The Olympic Stadium is set to become home to West Ham next season (picture: PA)

PA/Press Association Images

The chairman of the London Legacy Development Corporation has defended the secrecy around West Ham’s Olympic Stadium deal, claiming disclosing the information could cost “hundreds of millions” in the future.

Addressing the London Assembly’s plenary committee, David Goldstone said: “We feel we have to balance the obligations to be transparent, which we take very seriously, with the need to protect tens or hundreds of millions of value.”

The stadium, in Queen Elizabeth Olympic Park, is undergoing a £272million transformation ahead of West Ham becoming the anchor tenant in the summer.

It has been controversial ever since the move was announced in 2011, with some perceiving the Hammers to be getting a new stadium on the cheap.

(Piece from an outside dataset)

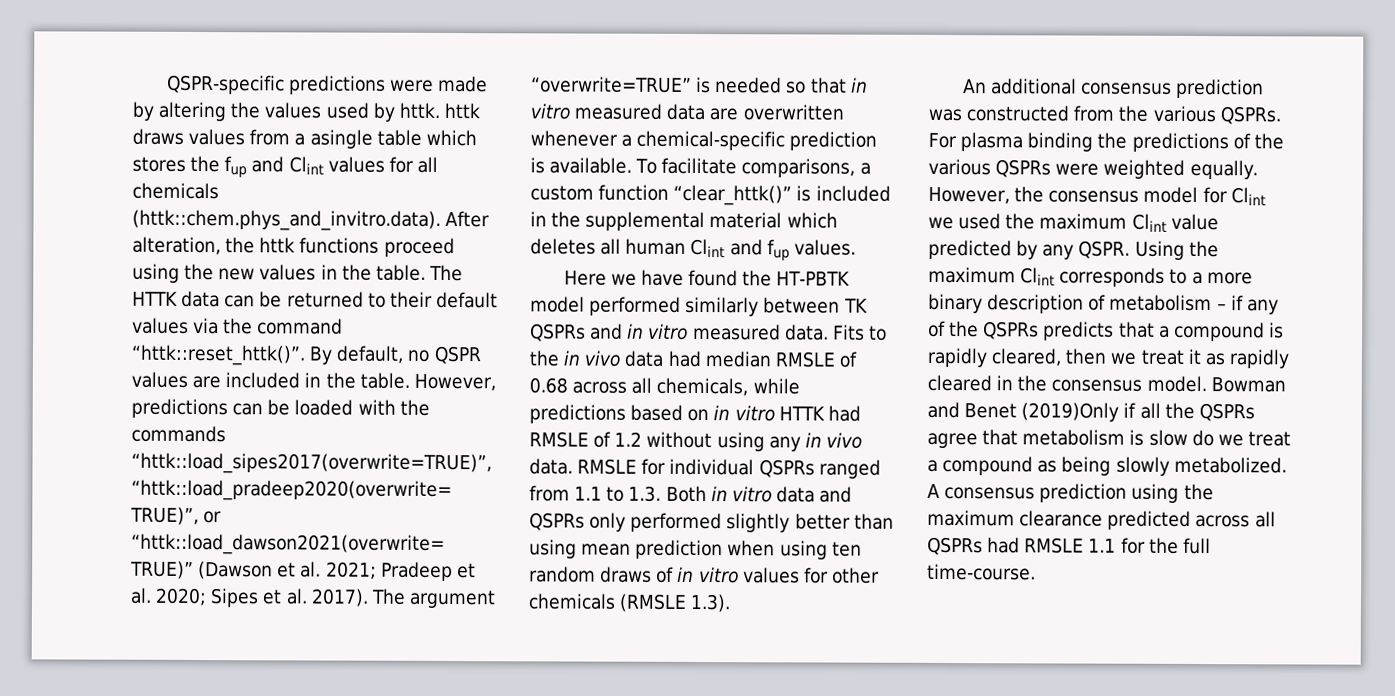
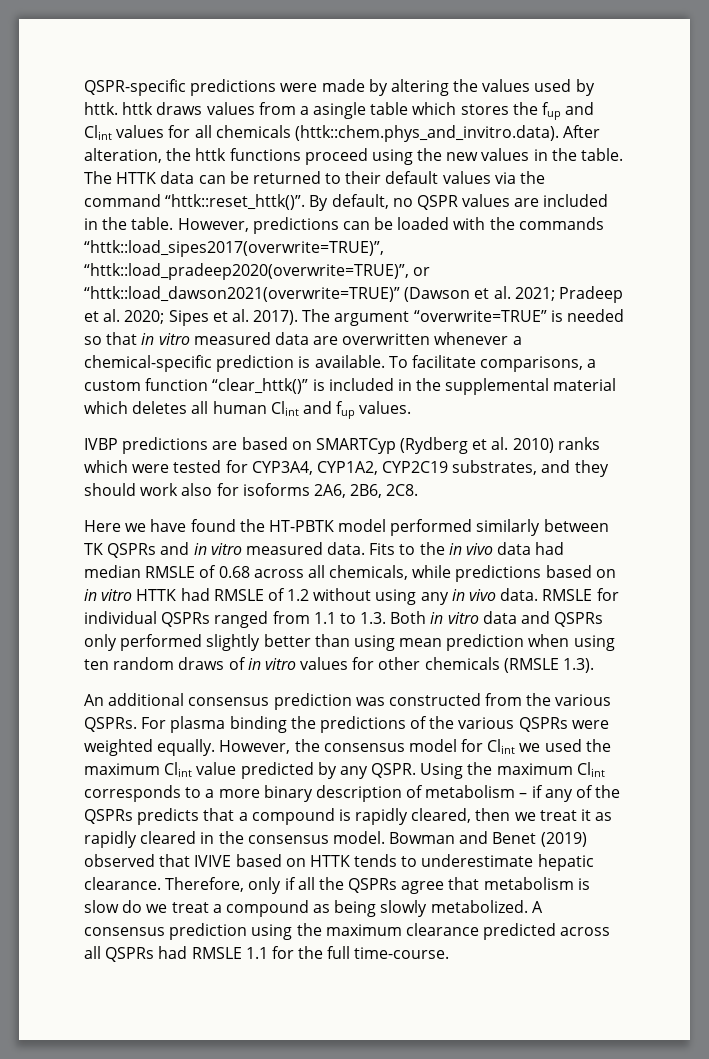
+ IVBP predictions are based on SMARTCyp (Rydberg et al. 2010) ranks which were tested for CYP3A4, CYP1A2, CYP2C19 substrates, and they should work also for isoforms 2A6, 2B6, 2C8.
- Bowman and Benet (2019)Only if all the QSPRs agree that metabolism is slow do we treat a compound as being slowly metabolized.
+ Bowman and Benet (2019) observed that IVIVE based on HTTK tends to underestimate hepatic clearance. Therefore, only if all the QSPRs agree that metabolism is slow do we treat a compound as being slowly metabolized.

During the meeting on Wednesday, assembly member Stephen Knight raised concerns about the lack of transparency around the West Ham deal and the challenging of the information commissioner’s ruling.

The Liberal Democrat asked whether the board’s position in using public money to appeal the ruling had changed.

David Edmonds, the LLDC’s chairman, confirmed it had not, adding: “We believe there is a real risk to rather larger sums to the public purse were this particular set of data to be given.”

Mr Knight said that West Ham were only contributing around £15m of the £272m conversion cost and would pay a yearly rent of between £2m and £2.5m – “a lot less than other Premiership clubs are paying for their grounds”.

“In effect, one could argue they are getting the ground really at a public subsidy,” he said.

Mr Goldstone defended this, saying: “The comparison with other clubs is difficult because this deal is unusual.

“This isn’t West Ham’s stadium. The stadium has remained in public ownership, we own it effectively with a joint venture with the London Borough of Newham, and West Ham get to use it on a set number of days each year and the rest of the time it can be used for other activities.

“All the revenue from those activities, as is clear from the agreement that we’ve released, will come through to ourselves and not to benefit West Ham.

“The important thing is we’ve got a deal that makes the stadium sustainable long term.”